BEGIN DATA EXCERPTS

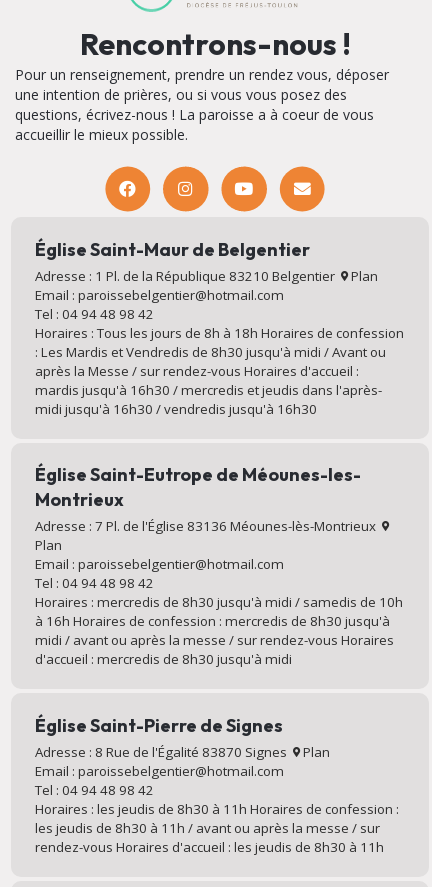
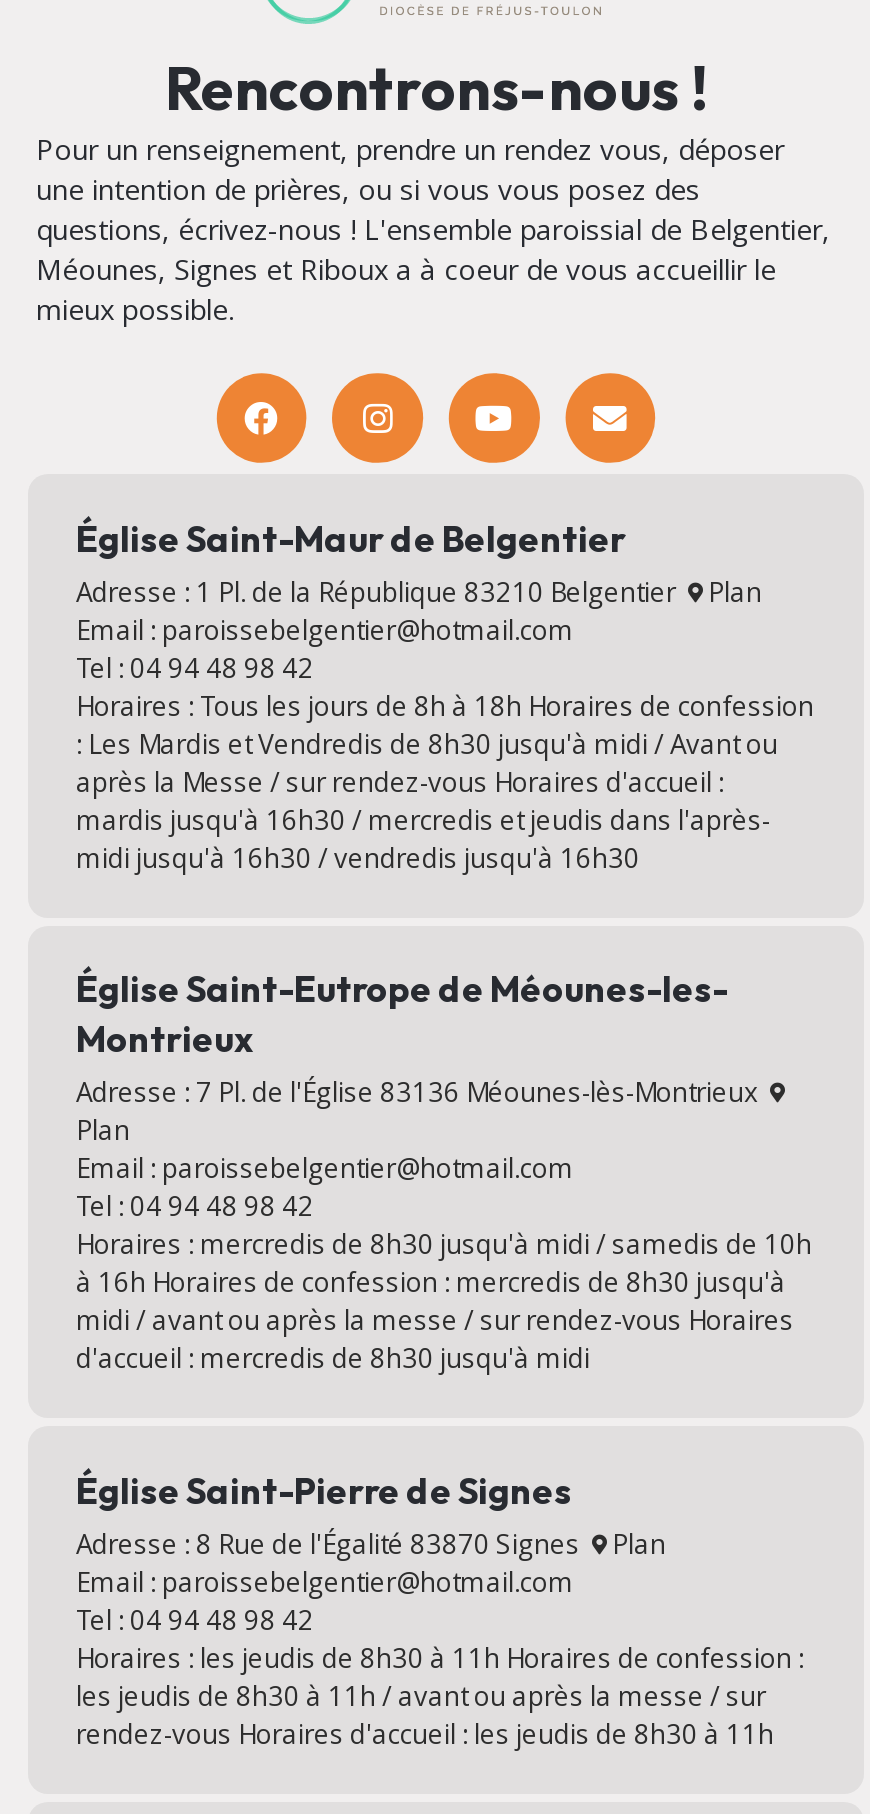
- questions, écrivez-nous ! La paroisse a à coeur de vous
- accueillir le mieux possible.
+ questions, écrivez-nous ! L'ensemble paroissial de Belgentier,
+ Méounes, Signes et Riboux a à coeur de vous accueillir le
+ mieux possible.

END DATA EXCERPTS
BEGIN DATA EXCERPTS

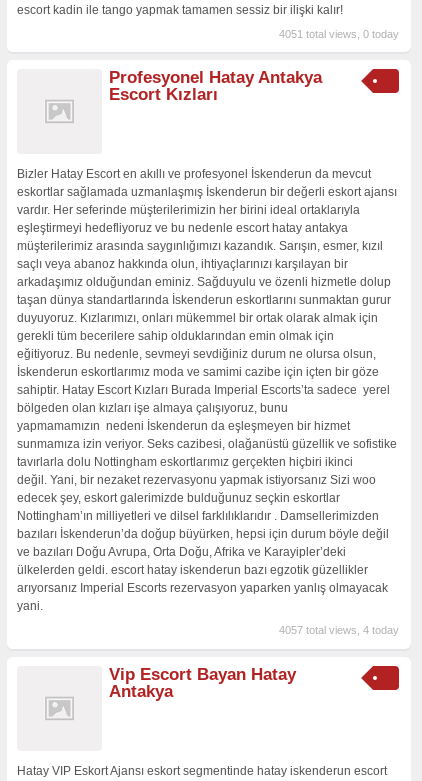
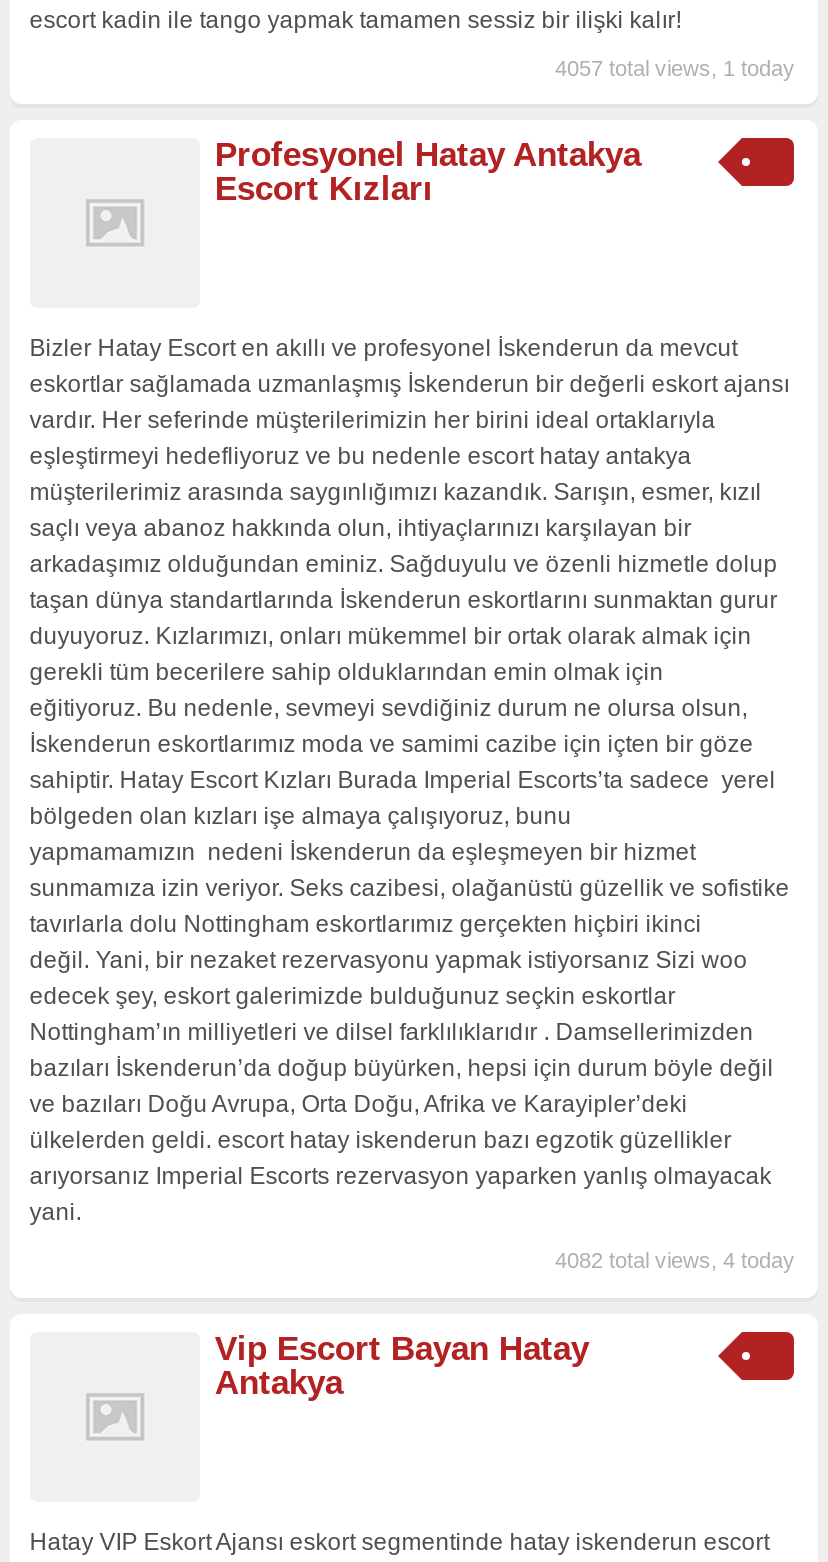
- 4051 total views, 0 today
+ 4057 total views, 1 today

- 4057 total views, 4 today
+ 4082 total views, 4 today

END DATA EXCERPTS
BEGIN DATA EXCERPTS

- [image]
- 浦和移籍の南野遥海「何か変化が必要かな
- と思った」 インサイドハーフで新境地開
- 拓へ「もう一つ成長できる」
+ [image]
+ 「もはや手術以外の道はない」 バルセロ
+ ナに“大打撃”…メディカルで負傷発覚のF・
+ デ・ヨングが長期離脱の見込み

END DATA EXCERPTS

TO DO
Would you please write out, exactly and with no other lines, the stretch of the listing above from the line containing "- 4051 total views, 0 today" through the line containing "4082 total views, 4 today"?

RESULT
- 4051 total views, 0 today
+ 4057 total views, 1 today

- 4057 total views, 4 today
+ 4082 total views, 4 today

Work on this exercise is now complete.